Regardless of how leaf tissues were initially desiccated, subsequently treating samples in ethanol is a valuable method to improve DNA extractions by inactivating DNases, modifying polysaccharides to increase cell wall fragility, and removing many secondary metabolites. DNAs from silica dried material treated with ethanol before extraction are the same quality and quantity as those preserved in ethanol (Akindele et al., Conserv. Genet. Resour. 3: 409–411; 2011). Therefore, while ethanol desiccation is not necessarily a replacement for silica gel, it is a valuable accessory to be used with the various reagents and tools needed to best preserve the DNA of a particular organism in a certain location and quantity. 
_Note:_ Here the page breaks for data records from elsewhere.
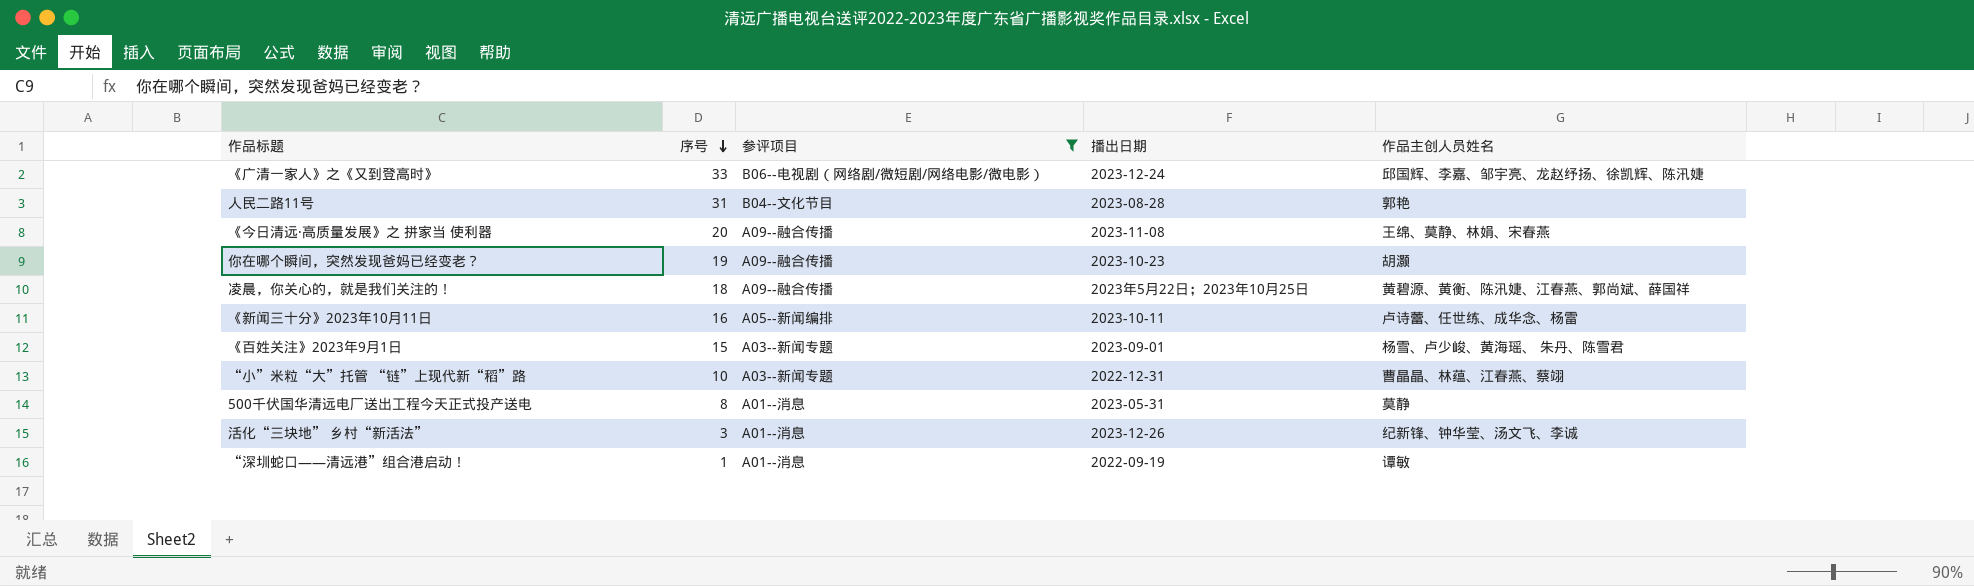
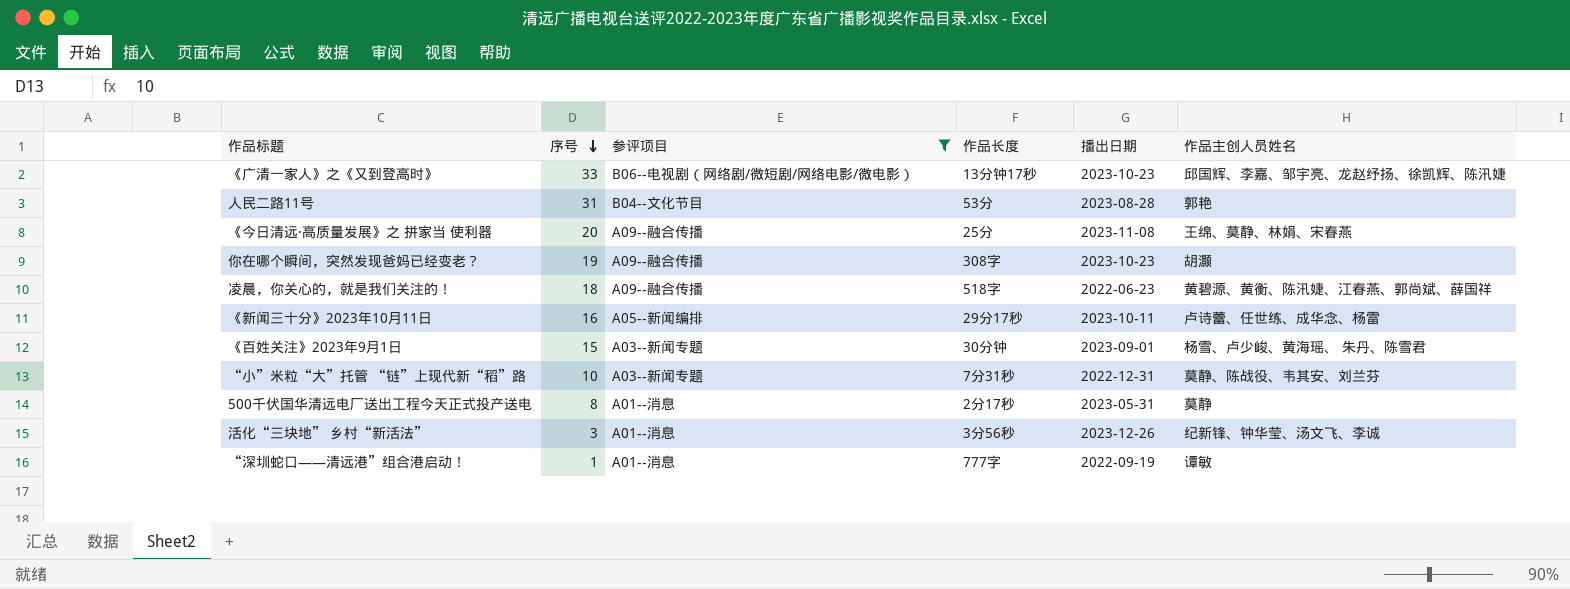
column 作品长度 | position: none -> 4
《广清一家人》之《又到登高时》 | 播出日期: 2023-12-24 -> 2023-10-23
凌晨，你关心的，就是我们关注的！ | 播出日期: 2023年5月22日；2023年10月25日 -> 2022-06-23
“小”米粒“大”托管 “链”上现代新“稻”路 | 作品主创人员姓名: 曹晶晶、林蕴、江春燕、蔡翊 -> 莫静、陈战役、韦其安、刘兰芬

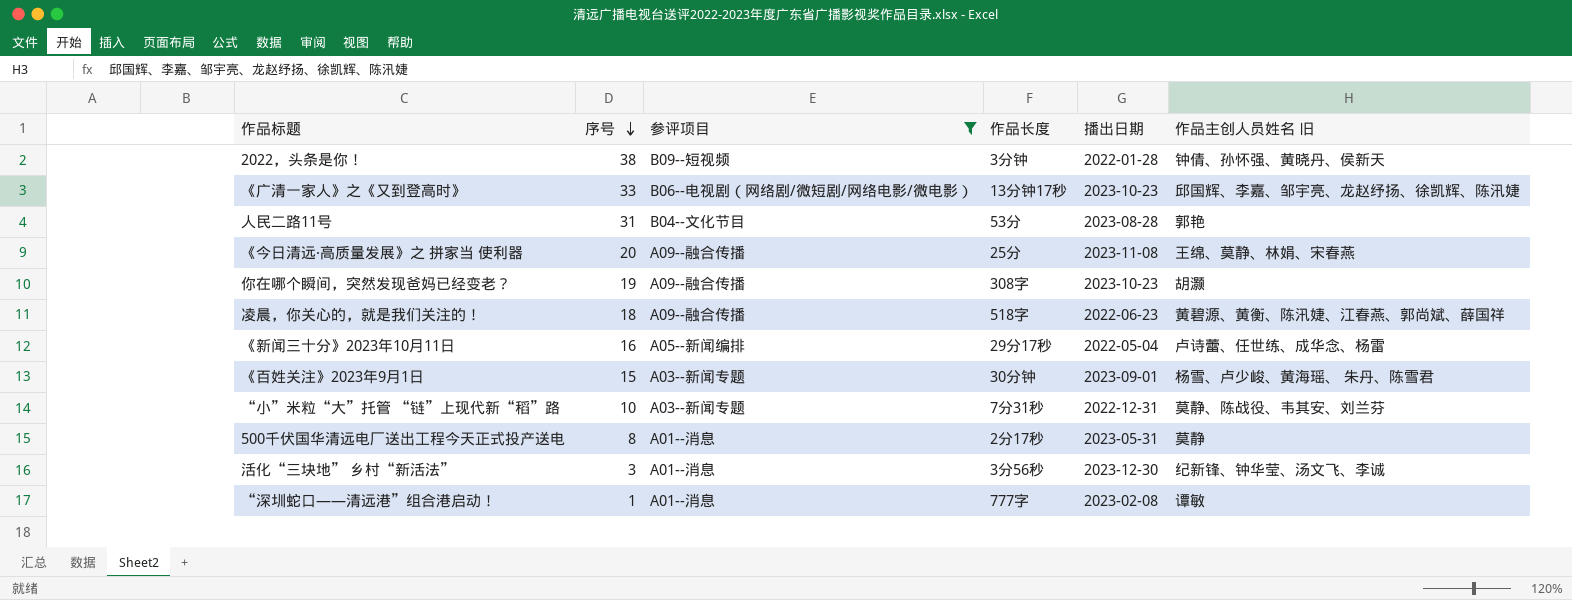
column name: 作品主创人员姓名 -> 作品主创人员姓名 旧
row 2022，头条是你！: none -> 38 | B09--短视频 | 3分钟 | 2022-01-28 | 钟倩、孙怀强、黄晓丹、侯新天
《新闻三十分》2023年10月11日 | 播出日期: 2023-10-11 -> 2022-05-04
活化“三块地” 乡村“新活法” | 播出日期: 2023-12-26 -> 2023-12-30
“深圳蛇口——清远港”组合港启动！ | 播出日期: 2022-09-19 -> 2023-02-08

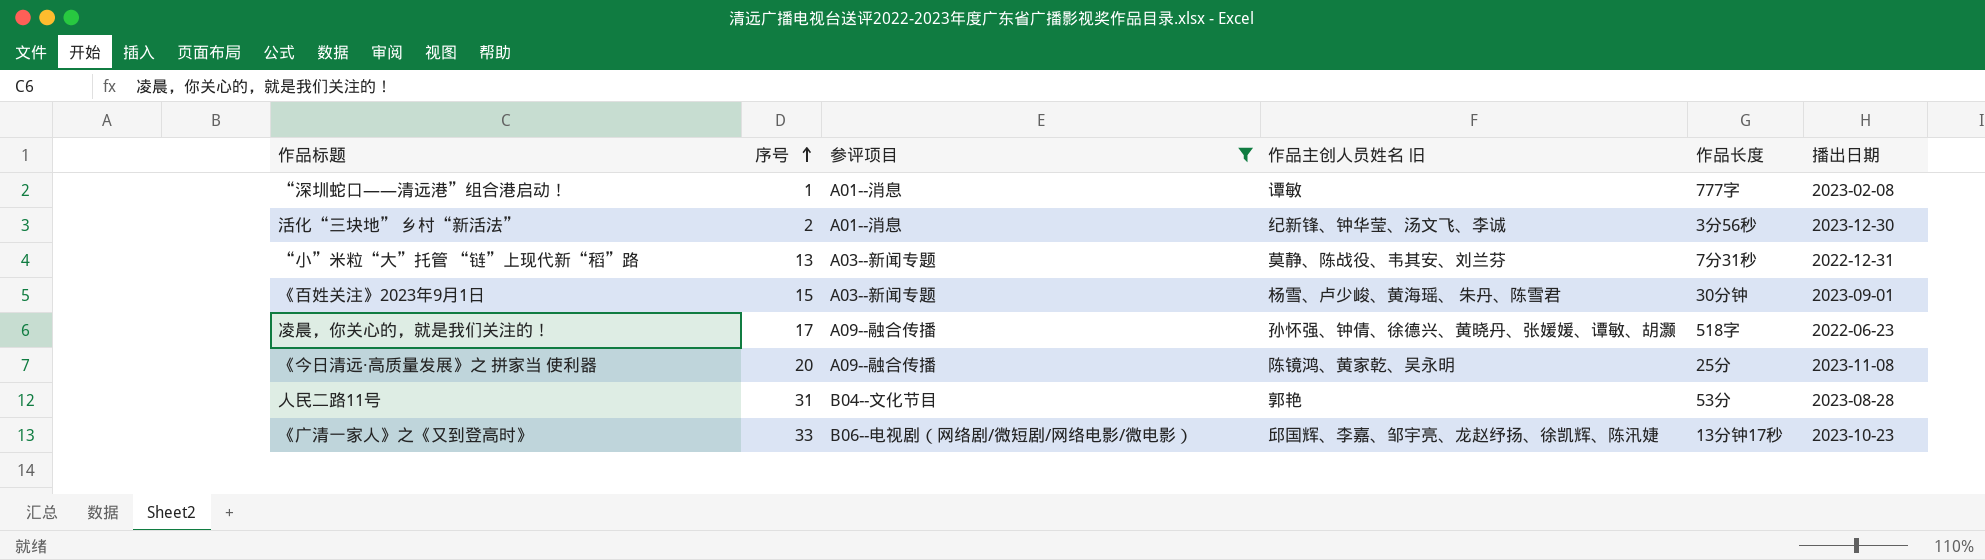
row order: 序号 descending -> 序号 ascending
column 作品主创人员姓名 旧 | position: 6 -> 4
row 2022，头条是你！: 38 | B09--短视频 | 3分钟 | 2022-01-28 | 钟倩、孙怀强、黄晓丹、侯新天 -> none
row 你在哪个瞬间，突然发现爸妈已经变老？: 19 | A09--融合传播 | 308字 | 2023-10-23 | 胡灏 -> none
row 《新闻三十分》2023年10月11日: 16 | A05--新闻编排 | 29分17秒 | 2022-05-04 | 卢诗蕾、任世练、成华念、杨雷 -> none
row 500千伏国华清远电厂送出工程今天正式投产送电: 8 | A01--消息 | 2分17秒 | 2023-05-31 | 莫静 -> none
活化“三块地” 乡村“新活法” | 序号: 3 -> 2
“小”米粒“大”托管 “链”上现代新“稻”路 | 序号: 10 -> 13
凌晨，你关心的，就是我们关注的！ | 序号: 18 -> 17
凌晨，你关心的，就是我们关注的！ | 作品主创人员姓名 旧: 黄碧源、黄衡、陈汛婕、江春燕、郭尚斌、薛国祥 -> 孙怀强、钟倩、徐德兴、黄晓丹、张媛媛、谭敏、胡灏
《今日清远·高质量发展》之 拼家当 使利器 | 作品主创人员姓名 旧: 王绵、莫静、林娟、宋春燕 -> 陈镜鸿、黄家乾、吴永明

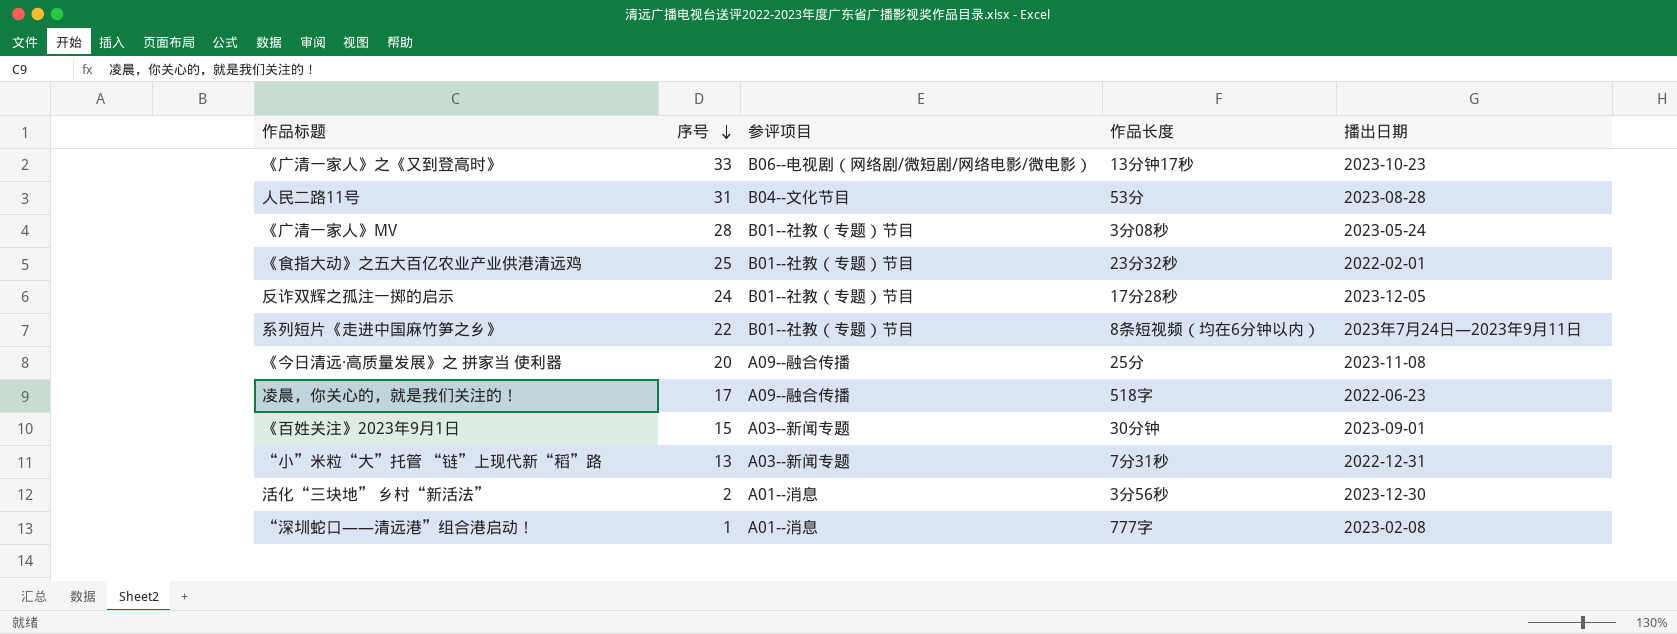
filter: 参评项目 != B01--社教（专题）节目 -> none
row order: 序号 ascending -> 序号 descending
column 作品主创人员姓名 旧 | position: 4 -> none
Aside from its obvious limitations as a flammable liquid, ethanol is an invaluable resource for preserving plant nucleic acids in situ. It is unfortunate that misconceptions about its effect on plant collections have prevented its use more broadly in phylogenetic research. Using evidence-based research to demystify many long-held assumptions about collecting tissues for DNA extraction, molecular systematists can design better-informed collection strategies to obtain high quality DNAs from taxa long thought to be impossible to sequence.